> _Your task_: Each entry is to be given again word for word; images are dropped.
Data listing below:
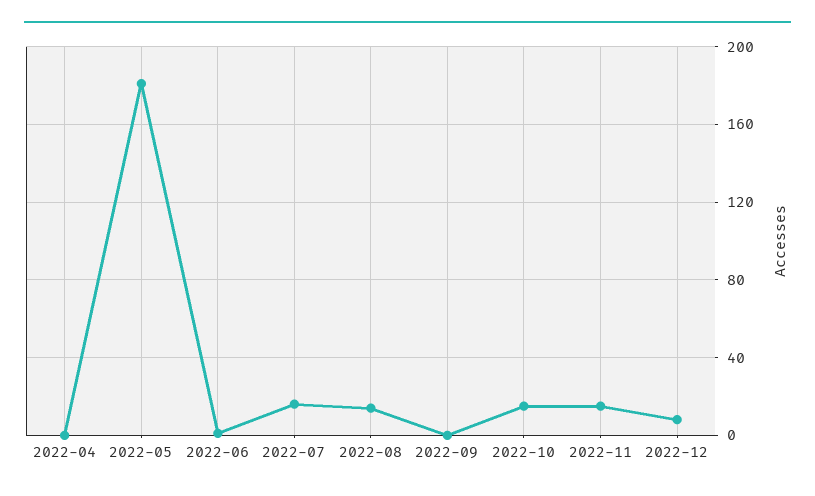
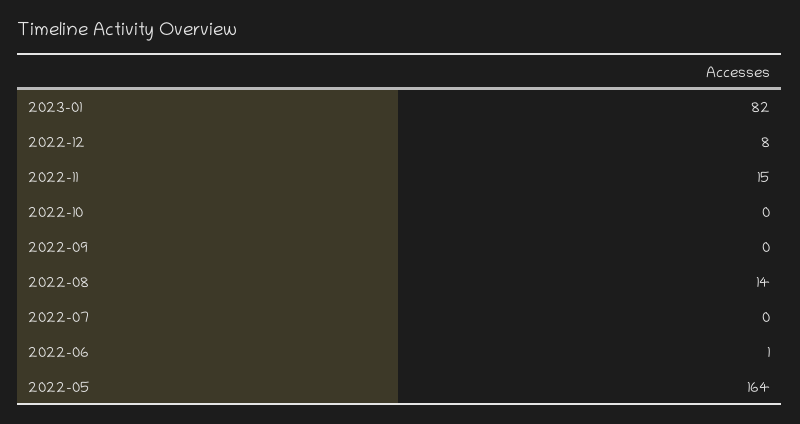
2022-04: 0 -> none
2022-05: 180 -> 164
2022-07: 15 -> 0
2022-10: 15 -> 0
2023-01: none -> 82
End of Data listing.
> _Answer for this exercise_:
2022-04: 0 -> none
2022-05: 180 -> 164
2022-07: 15 -> 0
2022-10: 15 -> 0
2023-01: none -> 82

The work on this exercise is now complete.